Re: Git grep does not support multi-byte characters (like UTF-8)

Duy Nguyen <pclouds@xxxxxxxxx> · Tue, 7 Jul 2015 19:22:28 +0700

On Tue, Jul 7, 2015 at 3:58 PM, Plamen Totev <plamen.totev@xxxxxx> wrote:
> Nguyen, thanks for the help and the patch. Also the escaping suggested by Scharfe seems as good choice. But i dig some more into the problem and I found some other thing. That's why I replied on the main thread not on the patch. I hope you'll excuse me if this is a bad practice.

So far this is very good reporting. I can't complain :)

> git grep -i -P also does not works because the PCRE_UTF8 is not set and pcre library does not treat the string as UTF-8.

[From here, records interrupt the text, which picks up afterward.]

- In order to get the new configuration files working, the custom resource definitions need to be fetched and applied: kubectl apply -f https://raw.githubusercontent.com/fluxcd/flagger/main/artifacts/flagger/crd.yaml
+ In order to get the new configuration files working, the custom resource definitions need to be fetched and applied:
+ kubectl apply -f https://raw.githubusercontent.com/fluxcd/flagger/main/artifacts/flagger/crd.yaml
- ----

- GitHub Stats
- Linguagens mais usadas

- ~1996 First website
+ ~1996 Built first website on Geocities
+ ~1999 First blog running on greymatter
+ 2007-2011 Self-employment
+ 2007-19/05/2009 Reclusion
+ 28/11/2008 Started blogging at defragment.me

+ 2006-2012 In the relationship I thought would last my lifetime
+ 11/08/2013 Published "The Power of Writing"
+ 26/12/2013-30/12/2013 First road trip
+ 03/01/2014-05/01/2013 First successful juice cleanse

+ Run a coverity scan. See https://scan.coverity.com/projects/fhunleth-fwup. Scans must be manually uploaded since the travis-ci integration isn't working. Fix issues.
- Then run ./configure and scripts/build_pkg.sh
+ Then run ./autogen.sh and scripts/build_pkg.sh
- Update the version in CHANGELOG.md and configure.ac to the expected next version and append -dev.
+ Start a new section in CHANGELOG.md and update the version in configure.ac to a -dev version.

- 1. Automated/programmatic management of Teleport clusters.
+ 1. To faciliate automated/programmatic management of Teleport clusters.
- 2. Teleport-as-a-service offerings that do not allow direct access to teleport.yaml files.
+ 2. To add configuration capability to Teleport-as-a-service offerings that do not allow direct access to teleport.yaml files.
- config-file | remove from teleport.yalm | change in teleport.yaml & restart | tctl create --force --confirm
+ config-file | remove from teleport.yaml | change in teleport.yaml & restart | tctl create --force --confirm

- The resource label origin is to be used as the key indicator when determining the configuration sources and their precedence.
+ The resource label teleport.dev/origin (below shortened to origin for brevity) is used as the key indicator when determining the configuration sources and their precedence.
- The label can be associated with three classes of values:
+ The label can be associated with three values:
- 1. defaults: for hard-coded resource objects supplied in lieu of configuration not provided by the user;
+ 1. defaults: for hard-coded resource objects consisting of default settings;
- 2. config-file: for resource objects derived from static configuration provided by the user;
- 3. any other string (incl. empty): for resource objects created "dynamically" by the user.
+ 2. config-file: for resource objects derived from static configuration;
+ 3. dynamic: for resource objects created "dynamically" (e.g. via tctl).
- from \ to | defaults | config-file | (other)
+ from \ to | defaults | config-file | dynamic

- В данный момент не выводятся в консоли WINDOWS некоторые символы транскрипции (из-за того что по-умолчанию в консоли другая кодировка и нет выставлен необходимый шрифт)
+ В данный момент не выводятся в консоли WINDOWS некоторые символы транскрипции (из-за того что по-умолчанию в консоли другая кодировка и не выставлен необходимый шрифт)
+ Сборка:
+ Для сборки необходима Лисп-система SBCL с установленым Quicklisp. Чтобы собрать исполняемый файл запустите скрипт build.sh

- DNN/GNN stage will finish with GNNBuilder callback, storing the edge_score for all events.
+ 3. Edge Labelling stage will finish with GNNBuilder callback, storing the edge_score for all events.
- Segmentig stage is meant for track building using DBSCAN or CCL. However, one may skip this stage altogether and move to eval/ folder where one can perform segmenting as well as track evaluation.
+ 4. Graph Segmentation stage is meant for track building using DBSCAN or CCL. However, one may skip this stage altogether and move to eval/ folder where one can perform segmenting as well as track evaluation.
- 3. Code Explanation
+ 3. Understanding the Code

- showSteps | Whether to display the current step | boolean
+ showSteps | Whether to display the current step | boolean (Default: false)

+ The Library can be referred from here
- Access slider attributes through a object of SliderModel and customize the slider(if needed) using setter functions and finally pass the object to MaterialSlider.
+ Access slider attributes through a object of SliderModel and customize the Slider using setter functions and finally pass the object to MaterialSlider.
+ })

We do prefer utf-8, but i don't know if we can assume utf-8 everywhere
yet. I guess it's ok in this case.

> pickaxe search also uses kwsearch so the case insensitive search with it does not work (e.g. git log -i -S).  Maybe this is a less of a problem here as one is expected to search for exact string (hence knows the case)

Will fix (i'm close to being done with git-grep, not counting the pcre
bug you just found)

> There is a interesting corner case. is_fixed treats all patterns containing nulls as fixed. So what about if the string contains non-ASCII symbols as well as nulls and the search is case insensitive :) I have to admin that my knowledge in UTF-8 is not enough to answer the question if this could occur during normal usage. For example the second byte in multi-byte symbol is NULL. I would guess that's not true as it would break a lot of programs that depend on NULL delimited string but it's good if somebody could confirm.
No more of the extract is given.